WHAT THE EXERCISE ASKS: Your answer must contain only the lines from the one containing "[270,954,338,971] 다음으로 -> (210, 1113) none" through the end of the entries below, reproduced character for character.
━━━━━━━━━━━━━━━━━━━━
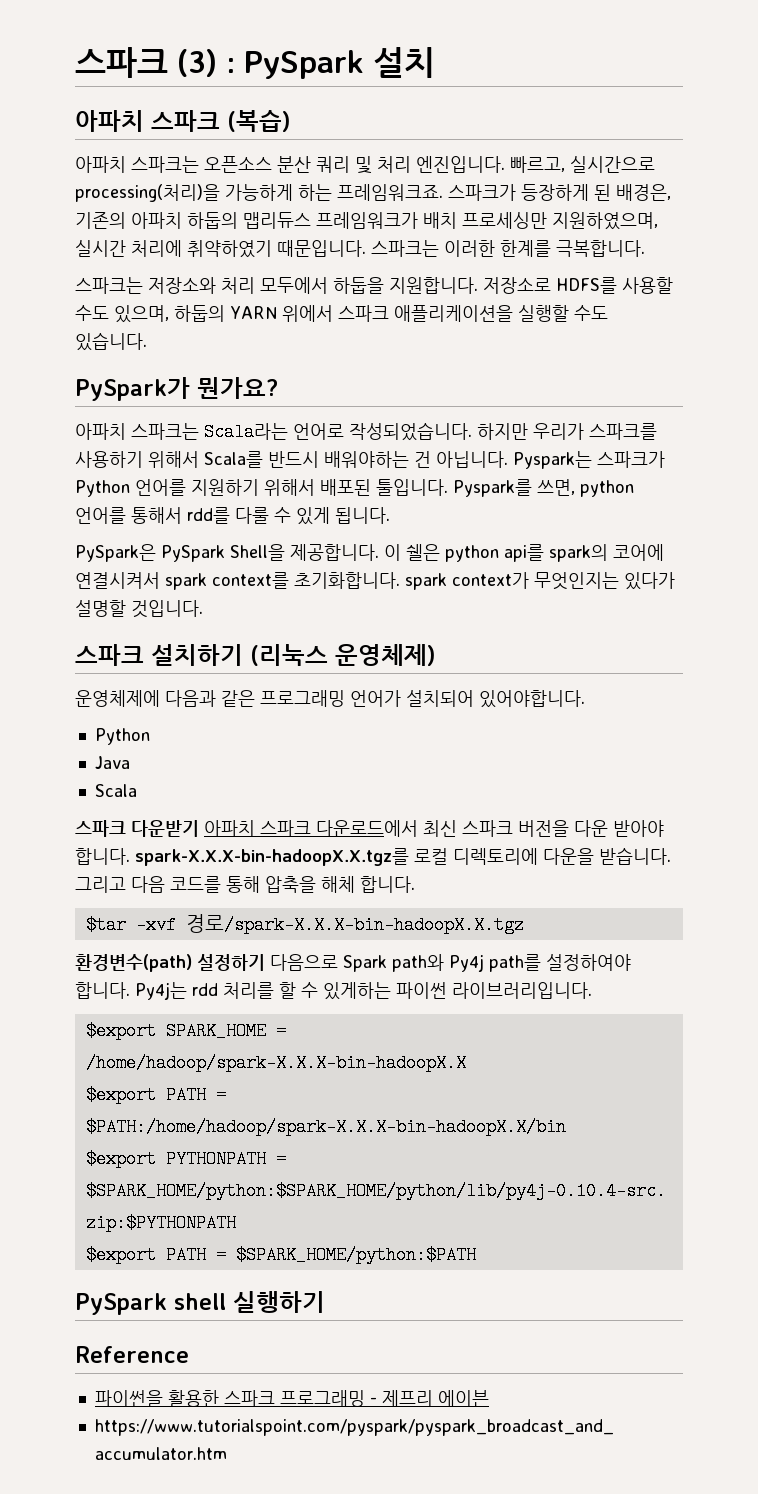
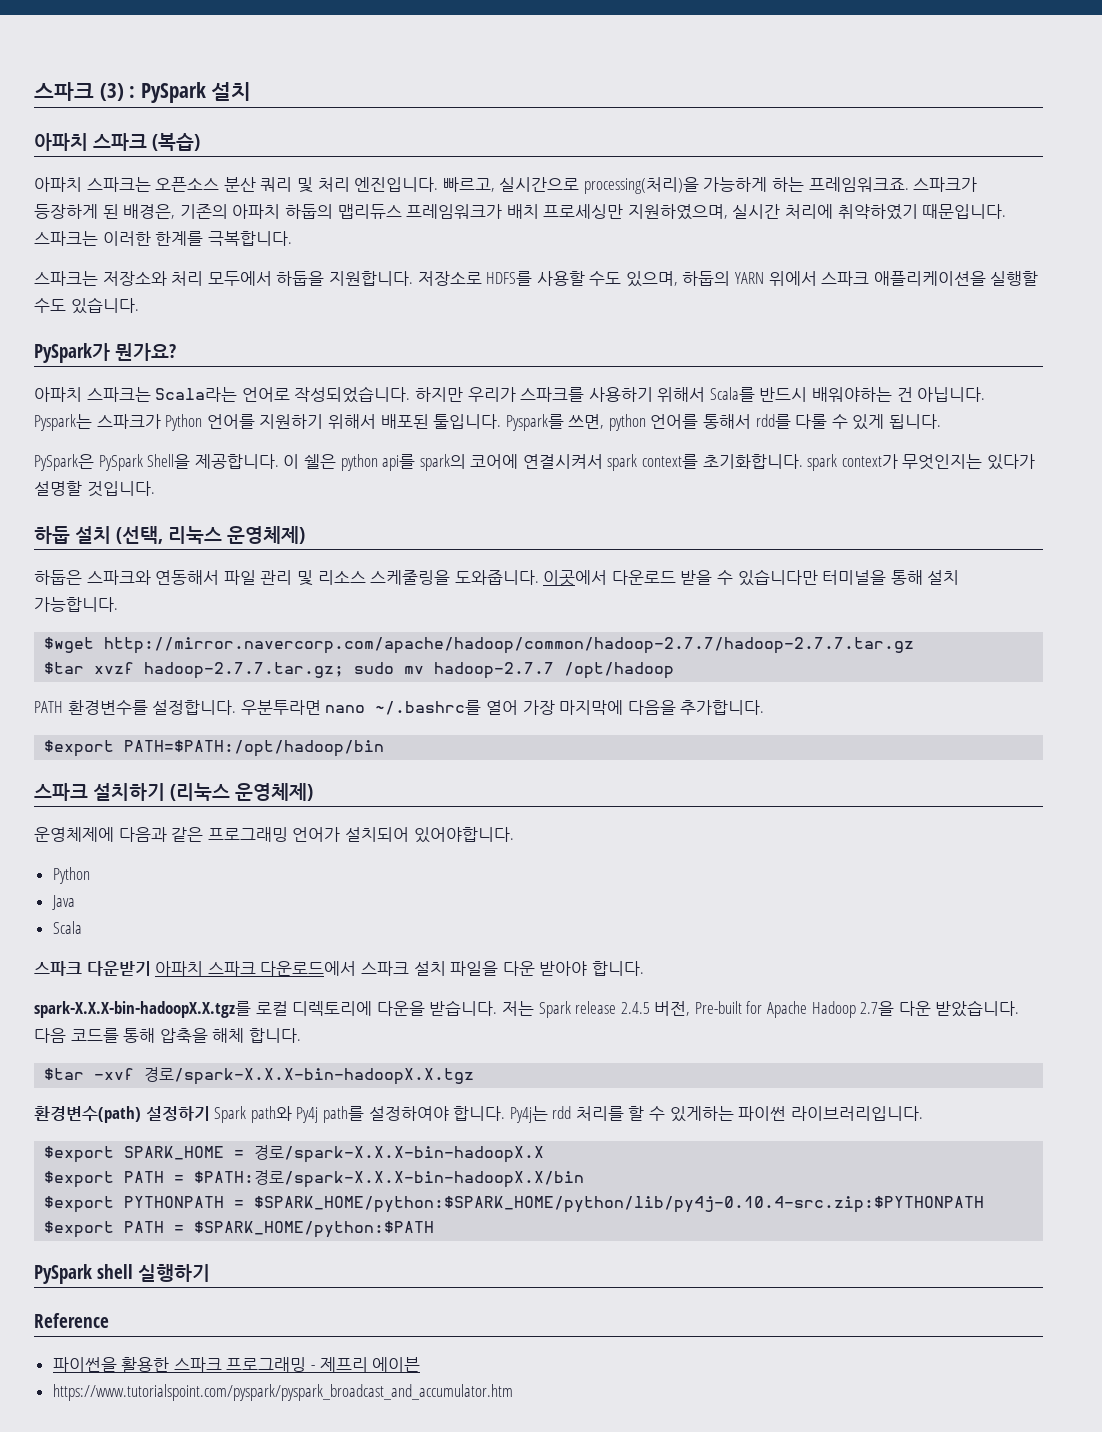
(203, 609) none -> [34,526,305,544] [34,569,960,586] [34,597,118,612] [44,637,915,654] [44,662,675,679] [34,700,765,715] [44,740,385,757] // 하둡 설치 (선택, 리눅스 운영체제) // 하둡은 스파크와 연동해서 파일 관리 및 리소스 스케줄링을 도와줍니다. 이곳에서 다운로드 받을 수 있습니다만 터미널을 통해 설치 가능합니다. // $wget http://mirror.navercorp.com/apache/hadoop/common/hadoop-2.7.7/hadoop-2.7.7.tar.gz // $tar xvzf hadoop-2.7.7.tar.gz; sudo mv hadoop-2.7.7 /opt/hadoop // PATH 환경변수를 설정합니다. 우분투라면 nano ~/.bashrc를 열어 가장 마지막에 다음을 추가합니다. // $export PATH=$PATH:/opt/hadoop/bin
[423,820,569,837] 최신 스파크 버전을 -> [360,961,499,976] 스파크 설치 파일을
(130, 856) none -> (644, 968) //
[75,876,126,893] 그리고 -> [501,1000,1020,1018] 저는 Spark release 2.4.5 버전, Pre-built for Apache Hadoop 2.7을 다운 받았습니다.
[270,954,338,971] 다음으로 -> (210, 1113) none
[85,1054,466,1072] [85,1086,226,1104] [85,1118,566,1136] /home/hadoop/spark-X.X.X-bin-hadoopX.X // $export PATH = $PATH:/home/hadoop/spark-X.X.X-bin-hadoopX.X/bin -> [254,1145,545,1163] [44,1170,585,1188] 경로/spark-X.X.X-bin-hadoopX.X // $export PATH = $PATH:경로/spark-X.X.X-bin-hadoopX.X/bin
━━━━━━━━━━━━━━━━━━━━
TASK SOLUTION:
[270,954,338,971] 다음으로 -> (210, 1113) none
[85,1054,466,1072] [85,1086,226,1104] [85,1118,566,1136] /home/hadoop/spark-X.X.X-bin-hadoopX.X // $export PATH = $PATH:/home/hadoop/spark-X.X.X-bin-hadoopX.X/bin -> [254,1145,545,1163] [44,1170,585,1188] 경로/spark-X.X.X-bin-hadoopX.X // $export PATH = $PATH:경로/spark-X.X.X-bin-hadoopX.X/bin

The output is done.